__Exercise data__.
┄┄┄┄┄┄┄┄┄┄
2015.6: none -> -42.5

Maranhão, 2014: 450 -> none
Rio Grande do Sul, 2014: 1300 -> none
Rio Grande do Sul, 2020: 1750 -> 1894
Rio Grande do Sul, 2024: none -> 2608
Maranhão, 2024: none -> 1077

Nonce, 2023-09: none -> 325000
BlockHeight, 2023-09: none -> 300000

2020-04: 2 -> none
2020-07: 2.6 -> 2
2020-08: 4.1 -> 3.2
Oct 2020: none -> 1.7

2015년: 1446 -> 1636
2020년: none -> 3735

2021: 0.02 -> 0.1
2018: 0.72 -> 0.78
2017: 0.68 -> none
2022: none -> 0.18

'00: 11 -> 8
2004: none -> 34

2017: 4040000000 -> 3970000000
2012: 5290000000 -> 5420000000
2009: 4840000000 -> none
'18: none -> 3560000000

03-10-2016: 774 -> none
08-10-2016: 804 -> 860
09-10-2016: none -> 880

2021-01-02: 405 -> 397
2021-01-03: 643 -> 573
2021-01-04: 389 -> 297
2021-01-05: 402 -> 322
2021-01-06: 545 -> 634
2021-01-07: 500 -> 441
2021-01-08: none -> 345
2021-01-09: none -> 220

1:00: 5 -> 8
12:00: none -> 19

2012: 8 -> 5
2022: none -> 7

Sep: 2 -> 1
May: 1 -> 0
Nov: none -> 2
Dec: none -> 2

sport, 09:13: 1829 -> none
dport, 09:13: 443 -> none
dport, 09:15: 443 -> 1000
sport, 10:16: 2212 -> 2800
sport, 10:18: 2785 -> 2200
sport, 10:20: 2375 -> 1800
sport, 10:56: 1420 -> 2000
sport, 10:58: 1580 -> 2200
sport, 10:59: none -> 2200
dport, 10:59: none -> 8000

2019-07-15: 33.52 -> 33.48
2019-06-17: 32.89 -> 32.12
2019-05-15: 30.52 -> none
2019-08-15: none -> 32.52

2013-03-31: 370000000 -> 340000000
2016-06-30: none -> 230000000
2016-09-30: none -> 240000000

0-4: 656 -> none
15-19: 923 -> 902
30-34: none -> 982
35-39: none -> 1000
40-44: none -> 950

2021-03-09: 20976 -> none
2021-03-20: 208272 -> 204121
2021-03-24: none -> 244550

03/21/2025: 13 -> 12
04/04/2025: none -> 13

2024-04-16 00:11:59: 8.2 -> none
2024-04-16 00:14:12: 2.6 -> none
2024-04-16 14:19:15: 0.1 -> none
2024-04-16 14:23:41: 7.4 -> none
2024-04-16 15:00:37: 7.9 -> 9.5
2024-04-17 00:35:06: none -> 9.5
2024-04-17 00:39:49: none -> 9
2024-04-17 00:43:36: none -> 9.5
┄┄┄┄┄┄┄┄┄┄
__Work item__. One line contains "2024-04-16 14:23:41: 7.4 -> none". Return that line and every later line through the end of the listing above, exactly, and nothing else.

__Exercise answer__.
2024-04-16 14:23:41: 7.4 -> none
2024-04-16 15:00:37: 7.9 -> 9.5
2024-04-17 00:35:06: none -> 9.5
2024-04-17 00:39:49: none -> 9
2024-04-17 00:43:36: none -> 9.5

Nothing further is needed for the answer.